The following is an independant analysis of The Lunch Box Diet healthy eating plan by Jonathan Taylor M.Sc. Dip ION mBANT, Clinical Nutritionist & Sports Scientist

The Lunch Box Diet Independent Scientific Analysis

Weight loss, in the context of medicine or health or physical fitness, is a reduction of the total body weight, due to a mean loss of fluid, body fat or adipose tissue and/or lean mass, namely bone mineral deposits, muscle, tendon and other connective tissue.

The widely reported rise in obesity and overweight is of particular concern because of the significant health risks associated with excess weight. Indeed the co-morbidities of obesity represent one of the most pressing public health issues today.

Therapeutic weight loss, in individuals who are overweight, can decrease the likelihood of developing diseases such as diabetes. Overweight and obese individuals face a greater risk of health conditions such as type 2 diabetes, heart disease, high blood pressure, stroke, osteoarthritis and certain types of cancer.

The basic tenet of weight loss occurs when an individual is in a state of negative energy balance. When the human body is spending more energy in work and heat than it is gaining from food or other nutritional supplements, it will catabolise stored reserves of fat or muscle.

However a common thread weaves through many a failed dieter’s story in that they consume far fewer calories than what is needed for healthy function and metabolism. The key problem with reducing calorific intake is that the body feeds initially from it’s own glycogen stores in the muscle/liver. Glycogen (the analogue of starch) is stored with water, so when glycogen is used, naturally there is water loss. It is not uncommon to find initial weight loss success through calorific restriction is due to a loss of glycogen and water rather than fat.

Although weight loss may involve loss of fat, muscle or fluid, weight loss for the purposes of maintaining health should aim to lose fat while conserving muscle and fluid.

Why The Lunch Box Diet Works:

  •     Easy Compliance.
  •     Blood Sugar Balancing
  •     Nutrient Rich

For millions of people worldwide, weight loss attempts end in failure. One of the key reasons is an inability to stick with the dietary programme brought about by unrealistic targets and ambitious challenges to behaviour and habit. Compliance is the key and the Lunch Box Diet easily accommodates this with a simple requirement of changing one meal a day with innumerable healthy menu options. This is especially valuable for individuals who are time poor.

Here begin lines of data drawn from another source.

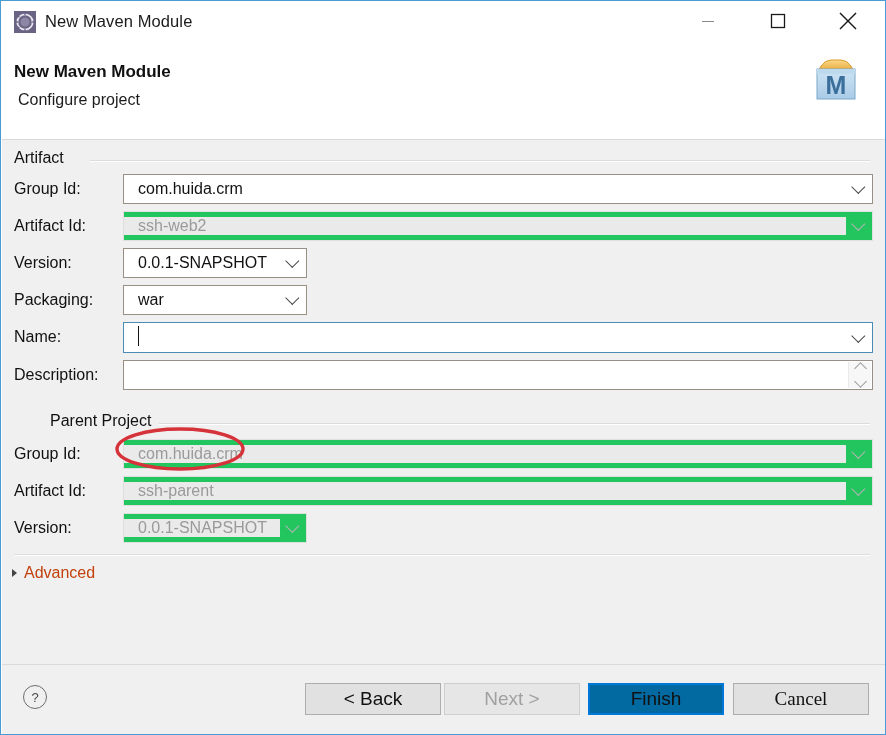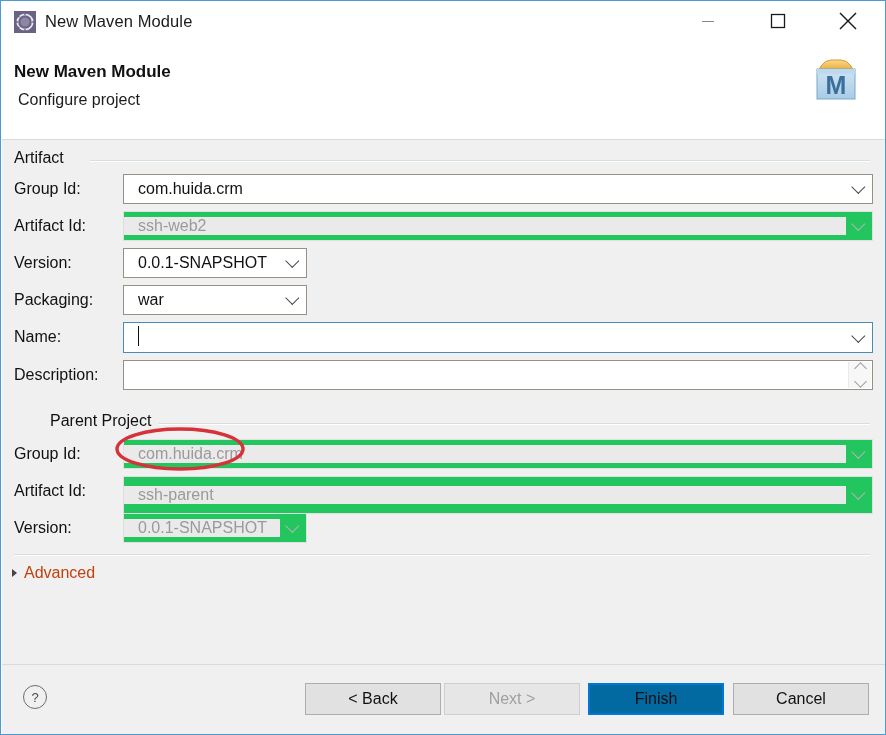"ssh-parent" div.combo { height: 38px -> 30px }
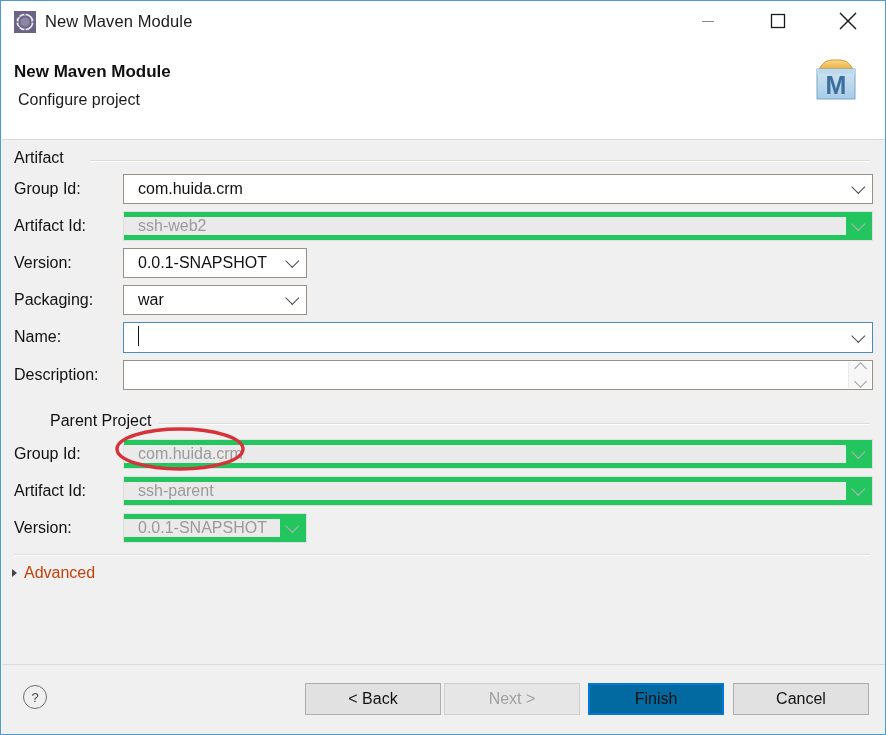"< Back" .btn { font-size: 16px -> 19px }
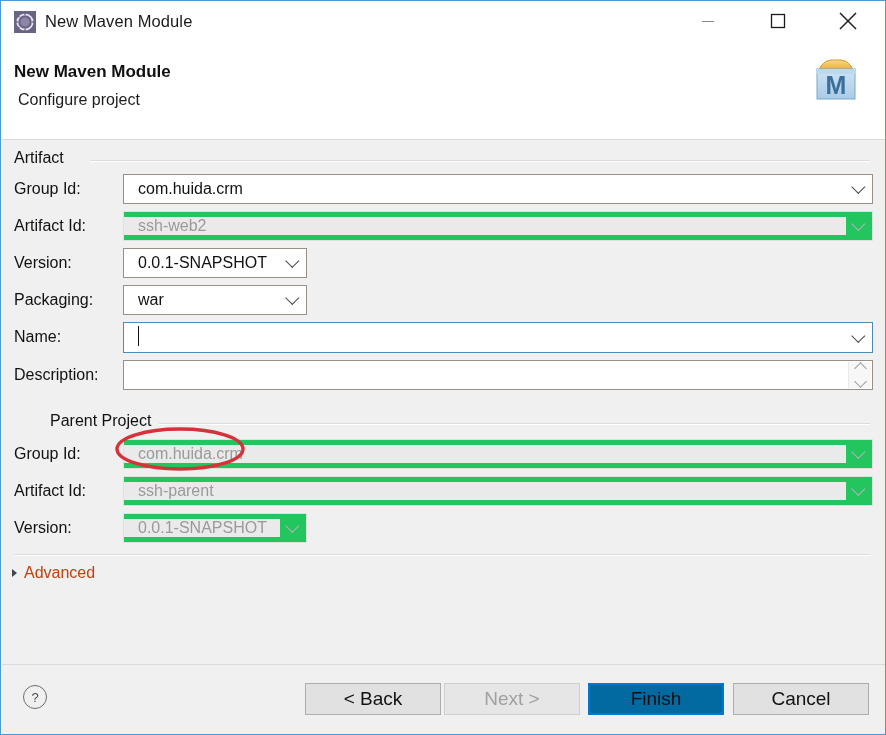"Cancel" div.btn { font-family: none -> Liberation Serif, serif }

Balancing blood sugar levels is essential to offset sugar cravings. This is easily remedied by eating foods that are high in protein and good dietary fats such as omega 3 & 6 with low glycaemic index carbohydrates. Foods should be eaten in a grazing manner, every 1½ – 2 hours. The Lunch Box Diet allows food choices that can be grazed upon throughout the working day. Proteins from animal and fish sources complimented with 2-4 vegetable choices, a starch based carbohydrate source and essential fatty acids from nuts, seeds, avocado and salad oil dressings (flax seed) will satiate hunger, balance blood sugar levels and resist cravings for sugary foods.

The quality of the food eaten is equally imperative to weight loss success. Remember that weight loss succeeds through intelligent food choices rather than just the total calorific intake. Weight loss through nutrition is addressed by what happens at cellular level. Vitamins, minerals and co-factors are key to the efficiency of body function and include energy production, metabolism, digestion, growth, repair and immunity, to name a few. Whilst some animal proteins contain readily available iron and whole grains carry some vitamins and minerals, it is the role of fruit and vegetables that contribute significantly to the vitamin/mineral balance. The Lunch Box Diet strongly encourages the addition of a wide variety of vegetables that can easily be eaten unheated. A typical Lunch Box Diet could hold as many as three times the quantity of vegetables as would be eaten during an evening dinner. Not all fruits and vegetables are the same when looking at their nutrient value. ORACS (Oxygen Radical Absorption Capacity) is a measure of the anti-oxidant value of each fruit and vegetable and are key in supporting immune function. The emphasis the Lunch Box Diet places on vegetables indicates broad spectrum support is likely from the variety offered.

In conclusion, I would suggest the Lunch Box Diet is one of the most user-friendly I have seen. It exists within a simple framework to encourage compliance and offers food options that are genuine and well thought out.